BEGIN EXTRACTED MATERIAL

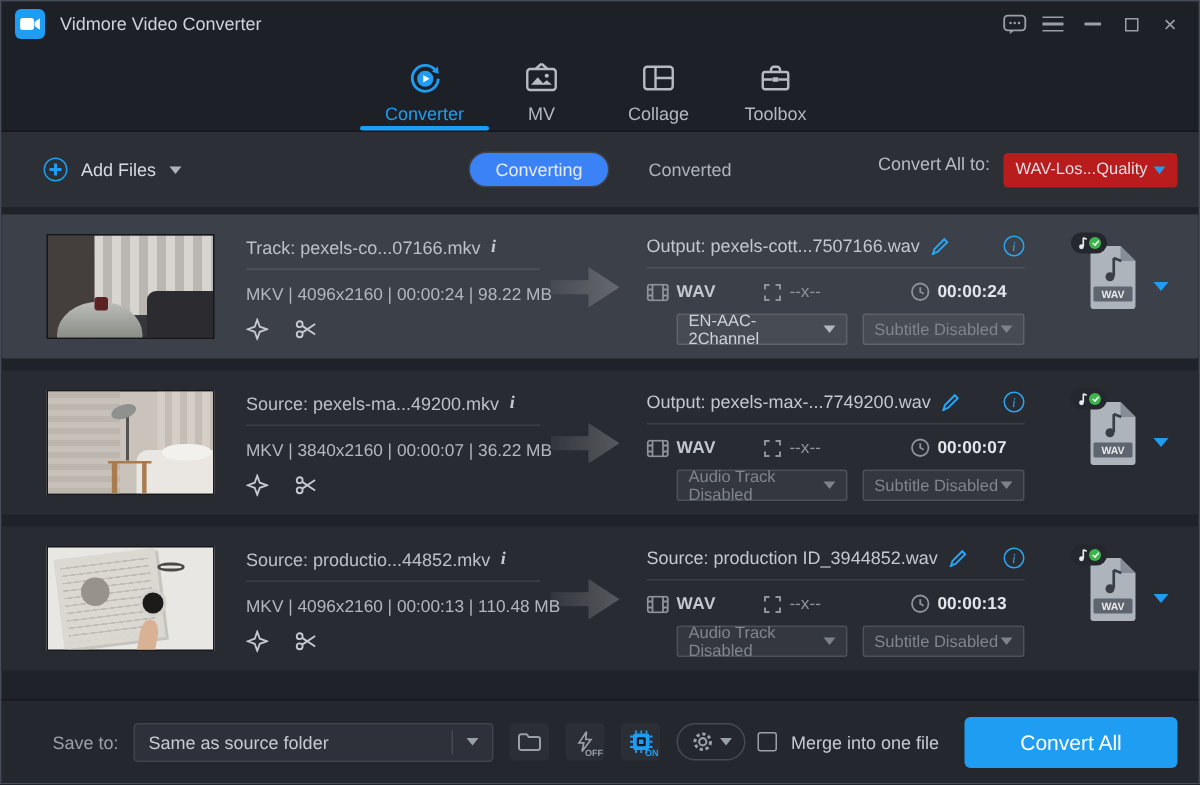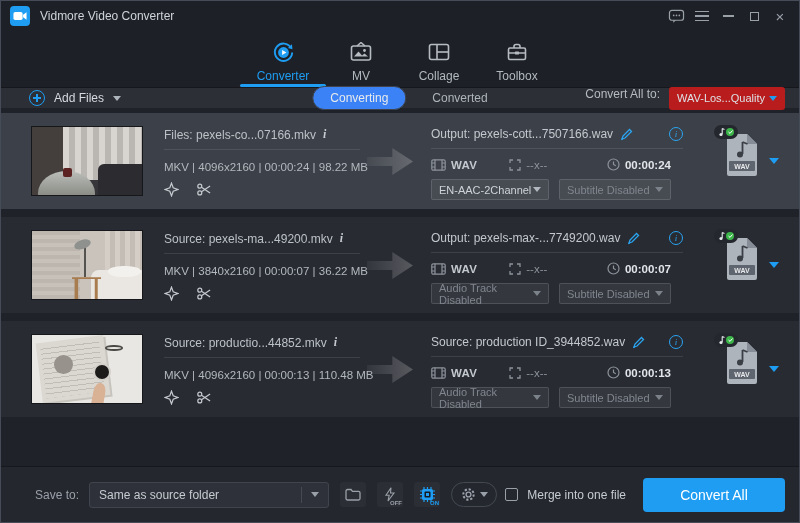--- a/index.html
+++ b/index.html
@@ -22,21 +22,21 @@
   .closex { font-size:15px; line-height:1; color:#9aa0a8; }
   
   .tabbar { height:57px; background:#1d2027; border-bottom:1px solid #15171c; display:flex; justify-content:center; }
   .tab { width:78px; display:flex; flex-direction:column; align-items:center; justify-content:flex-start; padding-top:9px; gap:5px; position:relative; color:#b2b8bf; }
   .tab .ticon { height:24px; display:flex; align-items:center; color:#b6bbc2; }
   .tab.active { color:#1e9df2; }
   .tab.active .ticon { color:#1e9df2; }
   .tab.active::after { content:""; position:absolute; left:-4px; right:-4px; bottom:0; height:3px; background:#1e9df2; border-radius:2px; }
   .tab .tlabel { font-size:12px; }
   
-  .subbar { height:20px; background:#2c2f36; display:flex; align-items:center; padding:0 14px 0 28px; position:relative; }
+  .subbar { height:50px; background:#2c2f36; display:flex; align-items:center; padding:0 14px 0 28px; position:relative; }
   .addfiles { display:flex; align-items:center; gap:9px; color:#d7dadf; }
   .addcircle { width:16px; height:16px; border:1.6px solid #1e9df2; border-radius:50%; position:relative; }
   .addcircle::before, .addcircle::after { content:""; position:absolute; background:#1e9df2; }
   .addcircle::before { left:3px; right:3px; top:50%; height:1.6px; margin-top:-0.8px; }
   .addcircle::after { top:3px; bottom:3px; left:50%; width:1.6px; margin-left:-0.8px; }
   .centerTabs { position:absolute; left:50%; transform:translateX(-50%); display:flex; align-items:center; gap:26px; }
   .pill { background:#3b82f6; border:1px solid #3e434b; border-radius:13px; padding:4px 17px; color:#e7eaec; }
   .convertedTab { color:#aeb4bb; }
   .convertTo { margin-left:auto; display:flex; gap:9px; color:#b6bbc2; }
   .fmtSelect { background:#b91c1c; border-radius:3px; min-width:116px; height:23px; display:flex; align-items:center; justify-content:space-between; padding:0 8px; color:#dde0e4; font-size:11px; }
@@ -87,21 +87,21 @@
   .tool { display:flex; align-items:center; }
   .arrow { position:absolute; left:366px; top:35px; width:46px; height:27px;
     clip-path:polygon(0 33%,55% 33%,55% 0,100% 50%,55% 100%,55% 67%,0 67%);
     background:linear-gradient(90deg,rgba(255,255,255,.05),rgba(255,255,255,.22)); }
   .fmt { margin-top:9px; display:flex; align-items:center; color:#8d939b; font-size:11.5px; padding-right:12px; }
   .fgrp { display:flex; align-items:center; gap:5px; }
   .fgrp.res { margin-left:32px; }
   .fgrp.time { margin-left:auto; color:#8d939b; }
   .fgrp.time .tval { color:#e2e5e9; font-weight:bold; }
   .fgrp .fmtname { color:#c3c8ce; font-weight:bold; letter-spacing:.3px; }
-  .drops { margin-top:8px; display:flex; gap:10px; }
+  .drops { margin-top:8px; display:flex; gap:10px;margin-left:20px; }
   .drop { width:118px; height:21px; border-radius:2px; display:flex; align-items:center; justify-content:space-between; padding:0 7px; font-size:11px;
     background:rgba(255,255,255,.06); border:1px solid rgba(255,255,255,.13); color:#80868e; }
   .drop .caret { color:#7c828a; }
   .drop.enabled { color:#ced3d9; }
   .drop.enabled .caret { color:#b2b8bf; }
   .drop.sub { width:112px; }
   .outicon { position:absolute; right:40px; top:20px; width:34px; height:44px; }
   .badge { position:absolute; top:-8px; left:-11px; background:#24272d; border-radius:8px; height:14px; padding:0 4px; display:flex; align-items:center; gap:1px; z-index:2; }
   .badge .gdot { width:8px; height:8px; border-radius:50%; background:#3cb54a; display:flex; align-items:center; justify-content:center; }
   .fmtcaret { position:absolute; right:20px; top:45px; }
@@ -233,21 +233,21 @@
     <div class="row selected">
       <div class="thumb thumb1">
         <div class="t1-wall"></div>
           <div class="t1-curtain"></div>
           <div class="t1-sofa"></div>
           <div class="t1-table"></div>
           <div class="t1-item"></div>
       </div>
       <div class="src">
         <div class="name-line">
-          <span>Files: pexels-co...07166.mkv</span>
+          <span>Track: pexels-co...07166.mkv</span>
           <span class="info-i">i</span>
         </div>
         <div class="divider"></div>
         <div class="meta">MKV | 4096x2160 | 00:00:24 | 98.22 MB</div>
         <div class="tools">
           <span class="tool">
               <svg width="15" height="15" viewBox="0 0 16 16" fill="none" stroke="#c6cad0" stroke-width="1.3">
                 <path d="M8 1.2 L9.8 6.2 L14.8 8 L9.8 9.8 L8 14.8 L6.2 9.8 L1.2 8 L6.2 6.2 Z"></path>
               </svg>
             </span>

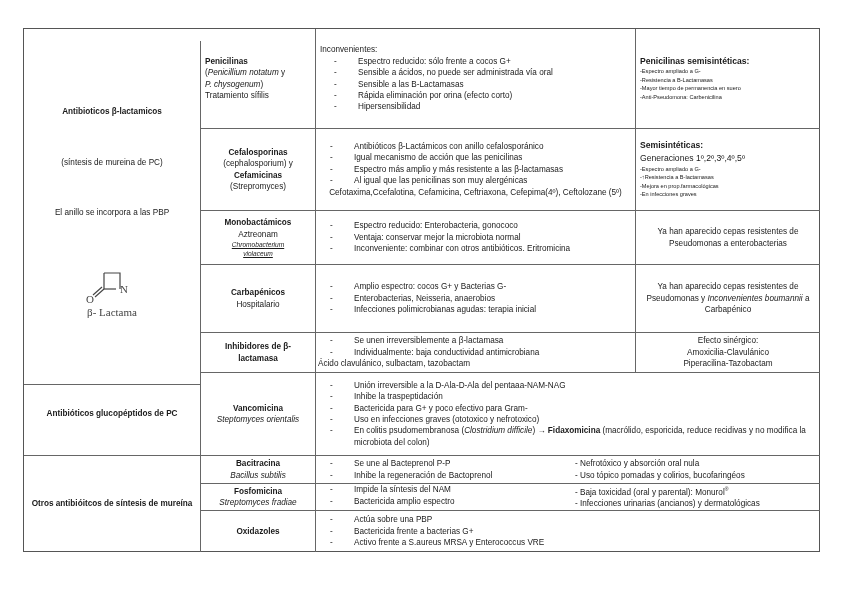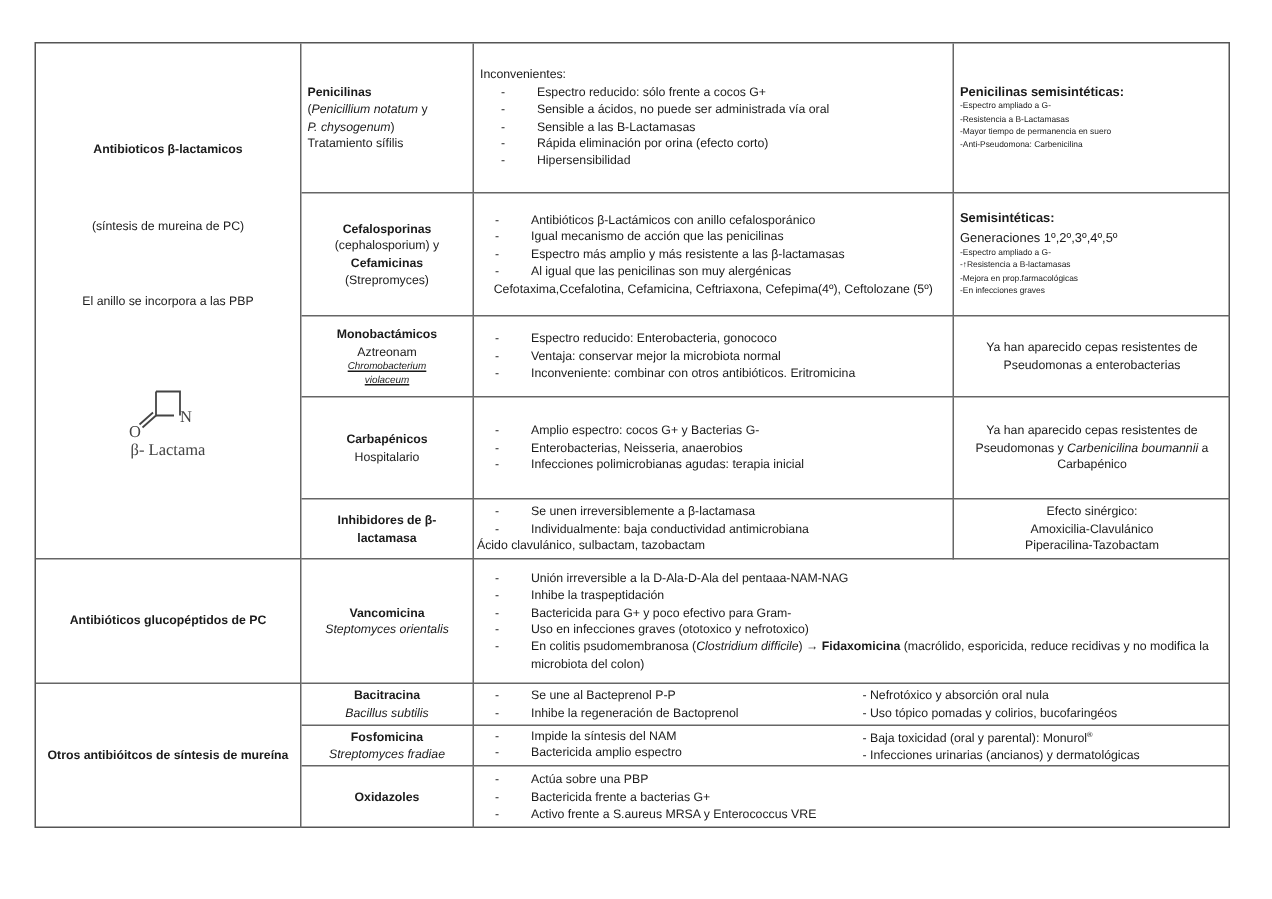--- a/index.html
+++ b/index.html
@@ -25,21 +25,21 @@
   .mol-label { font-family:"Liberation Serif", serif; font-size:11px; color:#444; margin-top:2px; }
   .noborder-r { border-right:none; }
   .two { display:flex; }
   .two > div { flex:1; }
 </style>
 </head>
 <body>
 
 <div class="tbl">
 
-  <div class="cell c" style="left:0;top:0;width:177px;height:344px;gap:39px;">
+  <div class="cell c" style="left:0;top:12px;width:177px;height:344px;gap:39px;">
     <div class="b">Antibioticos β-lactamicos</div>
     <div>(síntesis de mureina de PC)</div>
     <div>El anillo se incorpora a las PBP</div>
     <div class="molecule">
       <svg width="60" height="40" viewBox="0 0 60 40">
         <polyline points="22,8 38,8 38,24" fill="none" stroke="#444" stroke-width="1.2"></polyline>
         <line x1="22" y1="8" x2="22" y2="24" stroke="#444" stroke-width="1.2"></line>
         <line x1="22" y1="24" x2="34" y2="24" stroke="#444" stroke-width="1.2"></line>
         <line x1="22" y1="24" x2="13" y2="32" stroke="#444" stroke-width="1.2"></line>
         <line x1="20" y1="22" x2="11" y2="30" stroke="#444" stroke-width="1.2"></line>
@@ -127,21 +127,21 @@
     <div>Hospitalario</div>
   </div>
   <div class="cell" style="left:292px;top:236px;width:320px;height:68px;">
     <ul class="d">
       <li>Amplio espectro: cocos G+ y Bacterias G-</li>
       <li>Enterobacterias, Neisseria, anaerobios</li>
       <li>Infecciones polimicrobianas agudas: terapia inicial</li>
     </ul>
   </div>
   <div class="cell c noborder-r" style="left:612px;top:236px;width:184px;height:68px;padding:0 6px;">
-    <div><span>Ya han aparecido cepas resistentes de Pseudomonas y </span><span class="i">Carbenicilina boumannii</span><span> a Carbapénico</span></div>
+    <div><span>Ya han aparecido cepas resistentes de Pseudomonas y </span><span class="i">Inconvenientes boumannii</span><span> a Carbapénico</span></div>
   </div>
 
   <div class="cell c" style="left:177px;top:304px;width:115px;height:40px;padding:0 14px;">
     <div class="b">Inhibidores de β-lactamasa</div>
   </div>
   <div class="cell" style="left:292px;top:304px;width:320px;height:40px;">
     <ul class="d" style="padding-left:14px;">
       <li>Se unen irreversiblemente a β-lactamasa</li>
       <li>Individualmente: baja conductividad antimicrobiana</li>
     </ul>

END EXTRACTED MATERIAL

**WHAT TO PRODUCE:** Taking the lines above one at a time, give the number of them that contain the string "badge". Add nothing else.

**ANSWER TO THIS TASK:** 2